**** INPUT DATA ****

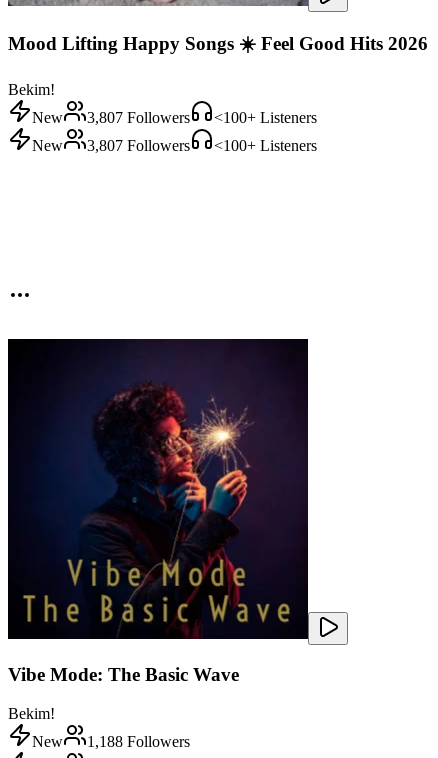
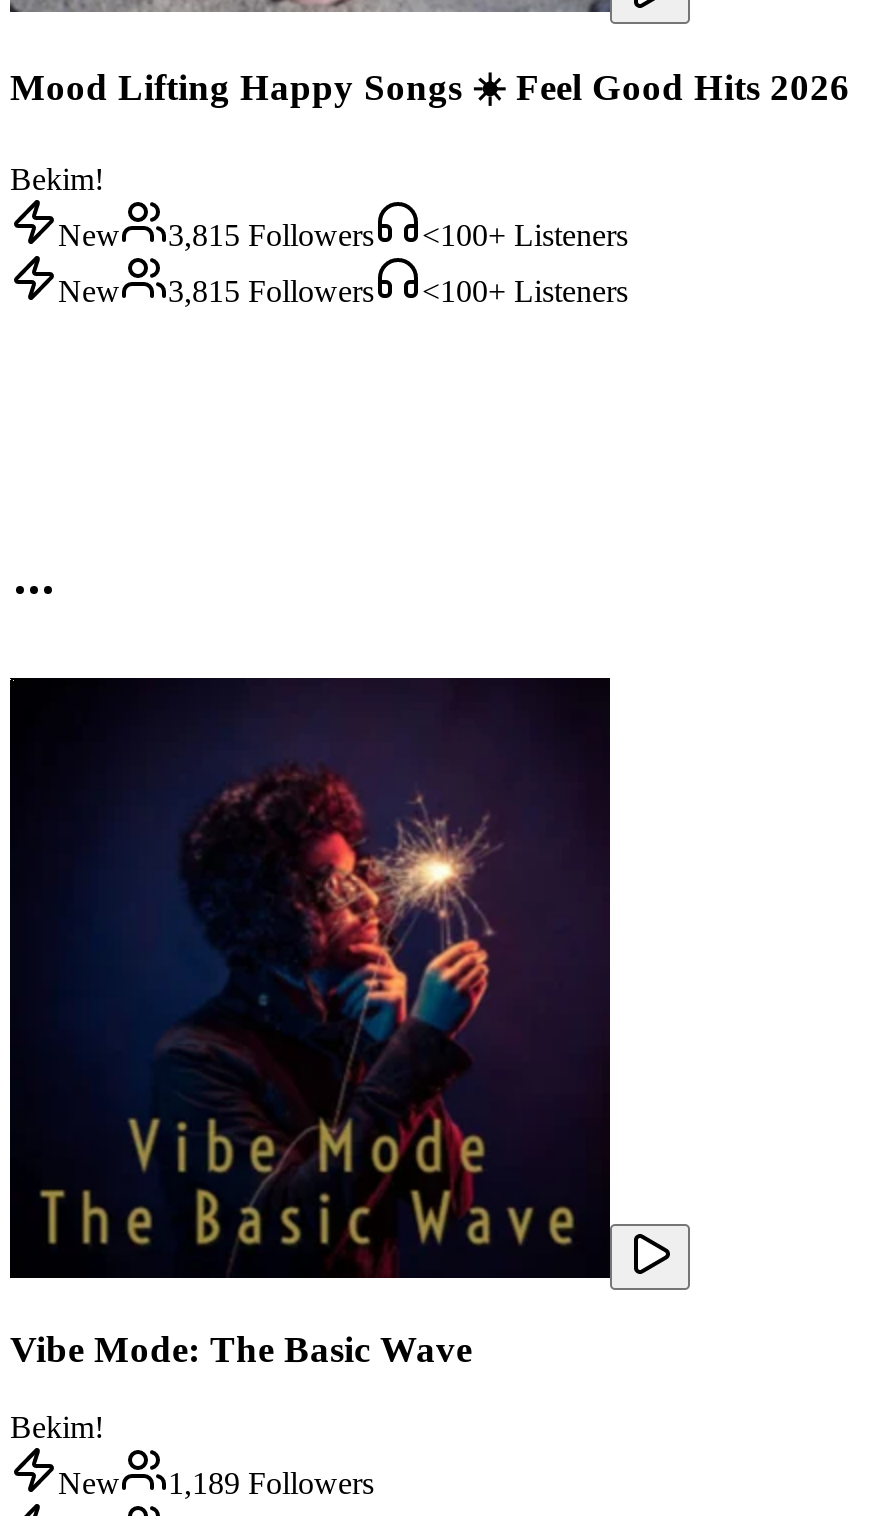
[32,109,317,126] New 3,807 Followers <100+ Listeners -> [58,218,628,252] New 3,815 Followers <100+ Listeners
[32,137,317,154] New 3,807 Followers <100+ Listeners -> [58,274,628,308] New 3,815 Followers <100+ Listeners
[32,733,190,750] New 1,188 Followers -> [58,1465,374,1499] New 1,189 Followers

****
**** INPUT DATA ****

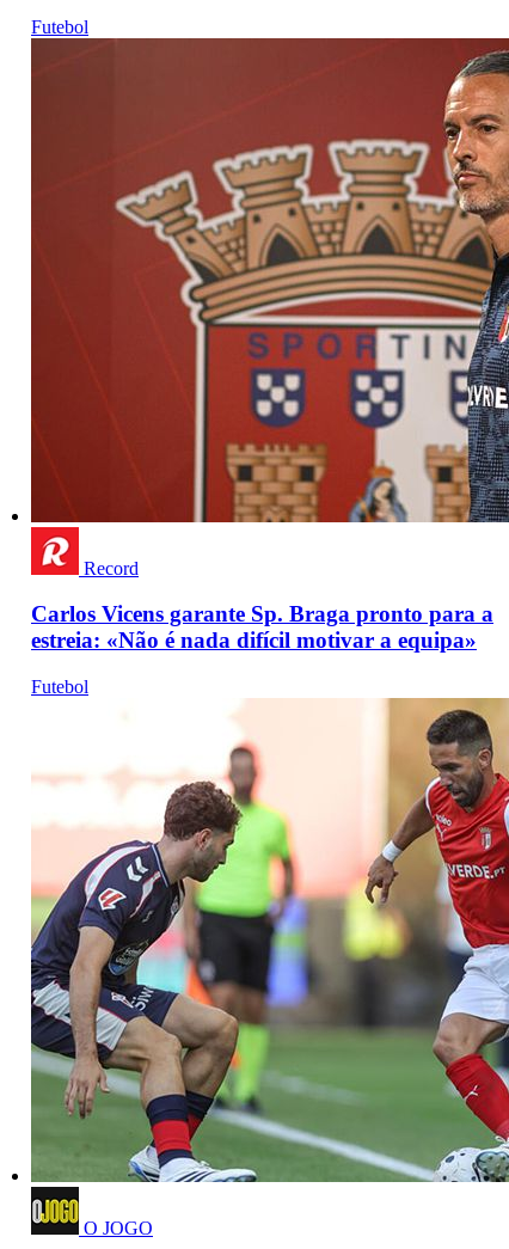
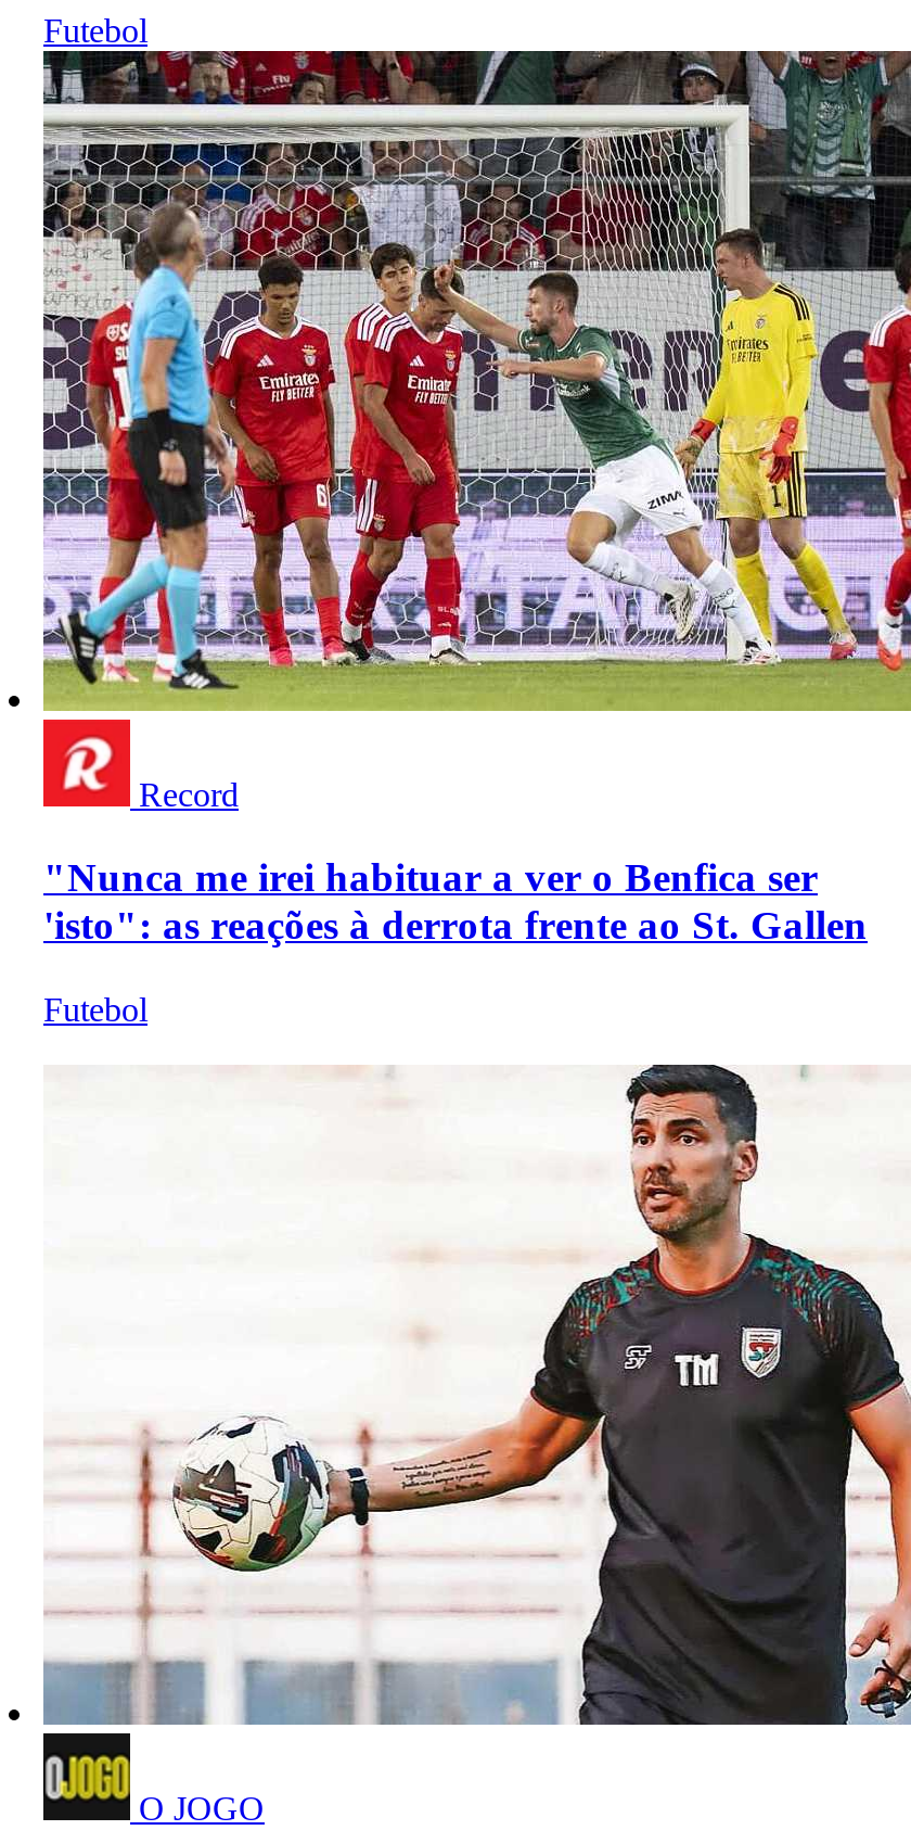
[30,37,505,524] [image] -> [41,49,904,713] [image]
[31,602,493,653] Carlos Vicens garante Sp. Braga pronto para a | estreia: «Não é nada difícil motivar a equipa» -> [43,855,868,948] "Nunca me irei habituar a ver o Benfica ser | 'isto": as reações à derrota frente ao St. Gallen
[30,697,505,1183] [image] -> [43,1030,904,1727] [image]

****
**** INPUT DATA ****

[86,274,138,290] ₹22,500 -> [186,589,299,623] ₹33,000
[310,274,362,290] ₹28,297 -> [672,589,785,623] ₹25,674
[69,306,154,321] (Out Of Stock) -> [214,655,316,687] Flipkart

****

> _WHAT THE TASK REQUIRES_
All lines in the data above from the one with "[310,274,362,290] ₹28,297 ->" through the one with "[69,306,154,321] (Out Of" must be repeated exactly, and no others.

> _RESULT OF THIS TASK_
[310,274,362,290] ₹28,297 -> [672,589,785,623] ₹25,674
[69,306,154,321] (Out Of Stock) -> [214,655,316,687] Flipkart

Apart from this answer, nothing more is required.